At that point, perhaps at coffee shops or at the airport, casual users will see Surfaces running the Windows programs they want to run. The Surface and Surface Pro are more or less identical to the casual observer, so when people see Surfaces running programs for Windows and then purchase the more affordable Surface rather than the Pro version, they will be "rewarded" by having to return their first purchase and wait a couple of extra days for their Pro to arrive.

Even Windows Developers Will Have Problems

Windows developers have been writing applications for decades now. They've been able to rely on the fact that the application that they compiled on their PC would run on any other x86 compatible PC. Now, Microsoft is asking developers to target a new CPU.

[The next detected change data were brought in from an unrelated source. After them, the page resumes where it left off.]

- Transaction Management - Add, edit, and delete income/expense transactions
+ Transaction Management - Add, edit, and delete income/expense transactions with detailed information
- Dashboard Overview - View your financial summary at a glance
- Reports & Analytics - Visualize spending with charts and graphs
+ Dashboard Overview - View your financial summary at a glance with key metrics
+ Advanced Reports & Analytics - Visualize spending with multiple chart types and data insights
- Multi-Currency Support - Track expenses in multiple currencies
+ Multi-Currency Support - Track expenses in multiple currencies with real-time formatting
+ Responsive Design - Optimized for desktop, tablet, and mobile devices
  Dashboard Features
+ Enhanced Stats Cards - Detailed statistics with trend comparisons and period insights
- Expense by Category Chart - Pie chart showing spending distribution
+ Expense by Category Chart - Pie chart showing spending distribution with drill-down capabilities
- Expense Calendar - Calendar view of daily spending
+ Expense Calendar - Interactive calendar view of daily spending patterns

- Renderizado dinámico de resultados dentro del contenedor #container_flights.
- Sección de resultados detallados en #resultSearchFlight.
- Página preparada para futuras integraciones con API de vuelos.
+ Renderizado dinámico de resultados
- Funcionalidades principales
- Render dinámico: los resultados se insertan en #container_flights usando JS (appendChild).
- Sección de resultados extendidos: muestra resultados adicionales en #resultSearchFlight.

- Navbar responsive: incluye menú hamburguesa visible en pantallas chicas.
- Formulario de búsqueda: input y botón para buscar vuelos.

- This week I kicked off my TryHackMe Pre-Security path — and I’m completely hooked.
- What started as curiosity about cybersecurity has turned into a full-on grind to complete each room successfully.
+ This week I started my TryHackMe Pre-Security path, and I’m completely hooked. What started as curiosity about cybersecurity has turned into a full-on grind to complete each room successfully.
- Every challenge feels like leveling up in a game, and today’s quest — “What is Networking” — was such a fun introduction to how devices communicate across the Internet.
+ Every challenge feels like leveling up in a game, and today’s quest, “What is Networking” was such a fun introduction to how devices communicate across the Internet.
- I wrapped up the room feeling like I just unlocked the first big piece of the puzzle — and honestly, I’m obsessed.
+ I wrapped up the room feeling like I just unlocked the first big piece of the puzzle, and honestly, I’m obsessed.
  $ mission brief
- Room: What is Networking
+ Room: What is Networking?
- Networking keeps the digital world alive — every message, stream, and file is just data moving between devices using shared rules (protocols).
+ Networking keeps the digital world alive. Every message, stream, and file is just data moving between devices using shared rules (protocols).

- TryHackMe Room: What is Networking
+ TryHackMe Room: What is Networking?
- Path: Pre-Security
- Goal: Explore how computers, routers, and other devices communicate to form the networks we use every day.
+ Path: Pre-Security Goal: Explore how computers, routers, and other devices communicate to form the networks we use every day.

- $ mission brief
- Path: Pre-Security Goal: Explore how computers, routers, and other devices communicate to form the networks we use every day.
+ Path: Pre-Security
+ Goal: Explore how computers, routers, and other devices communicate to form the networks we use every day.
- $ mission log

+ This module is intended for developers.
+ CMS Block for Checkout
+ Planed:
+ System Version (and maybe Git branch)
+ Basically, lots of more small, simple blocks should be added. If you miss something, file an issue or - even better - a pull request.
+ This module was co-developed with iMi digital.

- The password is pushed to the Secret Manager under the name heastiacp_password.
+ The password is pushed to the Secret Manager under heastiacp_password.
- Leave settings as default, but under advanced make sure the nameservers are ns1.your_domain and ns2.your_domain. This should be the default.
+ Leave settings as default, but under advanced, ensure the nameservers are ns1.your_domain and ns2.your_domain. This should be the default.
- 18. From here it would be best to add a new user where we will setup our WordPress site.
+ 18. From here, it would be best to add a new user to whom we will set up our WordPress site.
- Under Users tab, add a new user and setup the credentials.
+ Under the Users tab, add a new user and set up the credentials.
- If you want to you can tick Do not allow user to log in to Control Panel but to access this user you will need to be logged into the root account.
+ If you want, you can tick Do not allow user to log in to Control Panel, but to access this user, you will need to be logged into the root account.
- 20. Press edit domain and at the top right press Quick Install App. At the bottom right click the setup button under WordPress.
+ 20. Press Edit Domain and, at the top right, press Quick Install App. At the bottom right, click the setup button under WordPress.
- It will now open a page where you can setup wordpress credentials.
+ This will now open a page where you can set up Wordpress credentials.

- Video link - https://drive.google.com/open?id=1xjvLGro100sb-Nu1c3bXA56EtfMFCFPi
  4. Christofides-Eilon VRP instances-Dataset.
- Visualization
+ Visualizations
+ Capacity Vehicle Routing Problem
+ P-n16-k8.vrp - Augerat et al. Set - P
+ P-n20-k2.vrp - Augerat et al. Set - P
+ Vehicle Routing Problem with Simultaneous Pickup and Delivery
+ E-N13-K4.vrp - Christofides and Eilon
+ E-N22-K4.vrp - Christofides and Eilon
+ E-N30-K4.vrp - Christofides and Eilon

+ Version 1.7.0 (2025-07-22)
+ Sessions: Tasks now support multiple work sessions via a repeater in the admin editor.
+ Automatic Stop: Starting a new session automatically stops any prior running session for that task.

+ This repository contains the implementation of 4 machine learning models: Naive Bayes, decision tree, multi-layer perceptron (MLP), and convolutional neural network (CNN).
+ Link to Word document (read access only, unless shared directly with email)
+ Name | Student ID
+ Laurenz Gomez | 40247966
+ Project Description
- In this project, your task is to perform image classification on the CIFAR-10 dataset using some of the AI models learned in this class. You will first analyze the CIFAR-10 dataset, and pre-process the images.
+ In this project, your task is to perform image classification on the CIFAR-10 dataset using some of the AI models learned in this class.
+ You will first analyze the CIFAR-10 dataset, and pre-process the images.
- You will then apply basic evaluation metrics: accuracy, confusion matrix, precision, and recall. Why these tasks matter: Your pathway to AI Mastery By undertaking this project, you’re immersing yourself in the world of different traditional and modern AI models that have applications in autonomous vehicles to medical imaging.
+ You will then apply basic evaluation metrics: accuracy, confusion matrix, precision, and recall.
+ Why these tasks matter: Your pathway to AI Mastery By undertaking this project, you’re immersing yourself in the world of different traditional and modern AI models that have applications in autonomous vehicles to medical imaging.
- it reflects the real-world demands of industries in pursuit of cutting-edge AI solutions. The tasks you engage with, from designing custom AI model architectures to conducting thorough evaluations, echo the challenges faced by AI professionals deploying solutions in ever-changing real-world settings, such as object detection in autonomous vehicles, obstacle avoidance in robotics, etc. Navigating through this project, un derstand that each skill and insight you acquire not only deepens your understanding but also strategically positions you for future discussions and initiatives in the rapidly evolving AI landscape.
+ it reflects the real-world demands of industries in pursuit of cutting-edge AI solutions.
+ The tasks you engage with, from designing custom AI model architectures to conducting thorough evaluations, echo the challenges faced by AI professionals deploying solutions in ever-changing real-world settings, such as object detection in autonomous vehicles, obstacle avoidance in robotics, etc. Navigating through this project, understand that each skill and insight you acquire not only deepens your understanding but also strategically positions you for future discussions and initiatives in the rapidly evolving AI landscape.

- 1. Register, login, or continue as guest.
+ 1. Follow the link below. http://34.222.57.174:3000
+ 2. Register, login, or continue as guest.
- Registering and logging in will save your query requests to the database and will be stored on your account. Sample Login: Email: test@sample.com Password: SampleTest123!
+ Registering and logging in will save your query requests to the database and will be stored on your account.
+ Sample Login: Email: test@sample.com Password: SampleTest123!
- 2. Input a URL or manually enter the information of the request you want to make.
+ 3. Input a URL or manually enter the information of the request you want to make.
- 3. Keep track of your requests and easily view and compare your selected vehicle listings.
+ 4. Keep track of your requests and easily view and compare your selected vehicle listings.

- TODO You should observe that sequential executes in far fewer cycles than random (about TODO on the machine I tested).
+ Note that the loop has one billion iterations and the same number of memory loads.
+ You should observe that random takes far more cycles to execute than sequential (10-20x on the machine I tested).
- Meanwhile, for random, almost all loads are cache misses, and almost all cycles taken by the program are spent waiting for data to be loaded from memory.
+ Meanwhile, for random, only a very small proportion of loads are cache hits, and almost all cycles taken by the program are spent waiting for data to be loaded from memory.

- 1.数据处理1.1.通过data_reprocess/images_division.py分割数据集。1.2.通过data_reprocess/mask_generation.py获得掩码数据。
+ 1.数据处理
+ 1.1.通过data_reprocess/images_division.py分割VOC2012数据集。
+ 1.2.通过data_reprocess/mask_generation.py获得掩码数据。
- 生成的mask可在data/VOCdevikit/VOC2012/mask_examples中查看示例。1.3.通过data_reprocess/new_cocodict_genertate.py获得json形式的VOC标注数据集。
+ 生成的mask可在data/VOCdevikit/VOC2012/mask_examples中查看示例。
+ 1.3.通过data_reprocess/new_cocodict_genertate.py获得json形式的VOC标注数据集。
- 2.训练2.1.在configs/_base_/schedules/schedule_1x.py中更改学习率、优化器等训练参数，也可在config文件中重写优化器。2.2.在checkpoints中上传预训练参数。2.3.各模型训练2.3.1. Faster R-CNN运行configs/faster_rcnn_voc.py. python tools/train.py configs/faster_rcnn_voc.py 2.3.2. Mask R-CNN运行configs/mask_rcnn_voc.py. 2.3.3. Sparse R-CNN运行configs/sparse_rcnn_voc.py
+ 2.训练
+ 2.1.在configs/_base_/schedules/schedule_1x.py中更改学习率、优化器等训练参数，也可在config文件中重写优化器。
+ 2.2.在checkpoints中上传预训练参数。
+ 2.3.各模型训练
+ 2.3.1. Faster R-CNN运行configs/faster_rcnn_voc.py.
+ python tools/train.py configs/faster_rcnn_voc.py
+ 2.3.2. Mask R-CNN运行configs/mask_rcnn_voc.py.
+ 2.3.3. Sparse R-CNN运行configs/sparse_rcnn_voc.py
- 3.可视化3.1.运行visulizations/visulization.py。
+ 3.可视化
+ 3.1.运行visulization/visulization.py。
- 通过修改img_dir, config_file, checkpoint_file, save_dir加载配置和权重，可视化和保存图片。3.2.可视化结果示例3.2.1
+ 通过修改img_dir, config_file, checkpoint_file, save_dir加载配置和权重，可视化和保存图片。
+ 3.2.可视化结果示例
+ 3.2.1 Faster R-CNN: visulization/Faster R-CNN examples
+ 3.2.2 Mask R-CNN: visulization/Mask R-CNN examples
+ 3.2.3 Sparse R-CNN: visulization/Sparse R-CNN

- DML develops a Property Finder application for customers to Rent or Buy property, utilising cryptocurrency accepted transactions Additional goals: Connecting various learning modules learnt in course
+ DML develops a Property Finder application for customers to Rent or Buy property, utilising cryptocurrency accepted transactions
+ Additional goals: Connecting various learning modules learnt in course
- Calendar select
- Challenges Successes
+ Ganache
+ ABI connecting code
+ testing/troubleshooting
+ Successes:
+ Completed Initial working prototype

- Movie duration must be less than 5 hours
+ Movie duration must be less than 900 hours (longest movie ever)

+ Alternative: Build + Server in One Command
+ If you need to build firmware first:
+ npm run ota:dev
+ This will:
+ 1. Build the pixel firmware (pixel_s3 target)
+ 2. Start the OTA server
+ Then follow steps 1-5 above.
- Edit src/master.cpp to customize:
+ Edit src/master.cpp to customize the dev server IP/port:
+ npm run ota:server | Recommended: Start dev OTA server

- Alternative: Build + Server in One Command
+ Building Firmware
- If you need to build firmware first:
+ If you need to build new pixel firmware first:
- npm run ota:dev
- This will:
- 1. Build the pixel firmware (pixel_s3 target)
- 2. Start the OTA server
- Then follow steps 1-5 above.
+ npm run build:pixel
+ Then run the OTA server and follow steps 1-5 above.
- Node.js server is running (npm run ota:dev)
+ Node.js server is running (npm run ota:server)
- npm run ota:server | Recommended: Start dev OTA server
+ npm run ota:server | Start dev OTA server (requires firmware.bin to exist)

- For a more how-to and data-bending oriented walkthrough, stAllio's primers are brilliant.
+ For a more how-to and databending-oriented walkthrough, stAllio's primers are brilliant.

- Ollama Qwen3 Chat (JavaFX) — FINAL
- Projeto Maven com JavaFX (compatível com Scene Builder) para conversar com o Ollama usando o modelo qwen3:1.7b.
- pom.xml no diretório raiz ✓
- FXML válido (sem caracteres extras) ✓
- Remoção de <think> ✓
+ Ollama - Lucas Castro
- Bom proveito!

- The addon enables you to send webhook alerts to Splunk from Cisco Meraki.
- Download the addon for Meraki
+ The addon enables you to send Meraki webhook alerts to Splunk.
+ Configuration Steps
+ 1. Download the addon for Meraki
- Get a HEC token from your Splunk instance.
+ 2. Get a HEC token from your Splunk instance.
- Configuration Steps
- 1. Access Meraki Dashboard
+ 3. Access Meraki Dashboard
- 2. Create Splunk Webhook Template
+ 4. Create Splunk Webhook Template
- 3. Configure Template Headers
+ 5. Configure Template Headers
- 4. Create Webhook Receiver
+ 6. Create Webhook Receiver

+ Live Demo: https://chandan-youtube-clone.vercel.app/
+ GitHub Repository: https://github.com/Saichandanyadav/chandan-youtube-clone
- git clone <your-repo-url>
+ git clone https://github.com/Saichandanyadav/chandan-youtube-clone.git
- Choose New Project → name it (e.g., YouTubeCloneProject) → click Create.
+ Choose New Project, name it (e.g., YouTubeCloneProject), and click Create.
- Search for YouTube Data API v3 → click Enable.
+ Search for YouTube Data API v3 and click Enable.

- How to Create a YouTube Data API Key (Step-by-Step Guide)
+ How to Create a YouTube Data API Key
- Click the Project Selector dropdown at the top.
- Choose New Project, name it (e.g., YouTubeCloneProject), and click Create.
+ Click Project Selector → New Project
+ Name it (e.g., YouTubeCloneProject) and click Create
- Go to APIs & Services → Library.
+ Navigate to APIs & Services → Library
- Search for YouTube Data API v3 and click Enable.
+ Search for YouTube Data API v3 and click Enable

It remains to be seen how successful Microsoft will be in convincing developers to build applications for ARM chips, but so far the results aren't promising. Developers don't seem all that enthusiastic about building apps for these chips. In the past, Microsoft went to great lengths to make sure that early versions of Windows NT could run not only on Intel's x86 chips, but also on DEC's Alpha, the PowerPC, and chips from MIPS. However, developers couldn't be convinced to target those new CPUs, and NT's support for other architectures was quickly dropped

This is another area where confusion will be created -- there will be some applications that can run on one version of the Surface, but not the other. If a user at a coffee shop notes a cool-looking app on a fellow customer's Surface, they will need to ask not only which app it is, but if that app is even available for the particular type of Surface that they have.

It Was Entirely Avoidable

The sad part about this is that all of this confusion was easily avoidable. Microsoft would have needed to be satisfied with slightly lower profit margins, and used Intel's Atom processor in its low-end Surface rather than using an ARM processor. Atom certainly could have provided the basis for a usable, low-end Surface -- it's incredibly energy efficient while still being x86 compatible, meaning it would run all programs that a higher-end Surface would run. The only reason that I can imagine for Microsoft choosing ARM over Atom was because the Atom processor costs slightly more than the ARM one. Talk about cutting off one's nose despite their face.

Ultimately, Windows 8 will eventually dominate the desktop space -- it will be soon be the default choice on every PC shipped, so there's no question about that. But I also believe that Surface will fail to take more than a small bite out of the tablet market. Moreover, I believe that Microsoft's foray into the tablet space is going to cause its brand a lot of harm. Will users be put off the idea of a Windows tablet altogether after experiencing Windows RT's limitations, or hearing about them from friends and colleagues?

Will Windows RT get such a black eye that even other vendors' tablets running Windows 8 may suffer as well? I don't know. Vendors could use the Surface's shortcomings in their own advertising. Just imagine an ad run by Dell stating that "our tablet is the same price as the Surface, but runs the full version of Windows 8, along with all of your favorite games and programs."

As for me, I'm steering clear of this. Microsoft sat on the sidelines for far too long while it adapted Windows to run on tablets and smart phones, so it is now attempting to enter a market that is already dominated by two juggernauts. Not only that, Microsoft has been here before, when it tried entering mature markets dominated by Apple and Google. How'd the Zune turn out? And how often do you "Bing it"?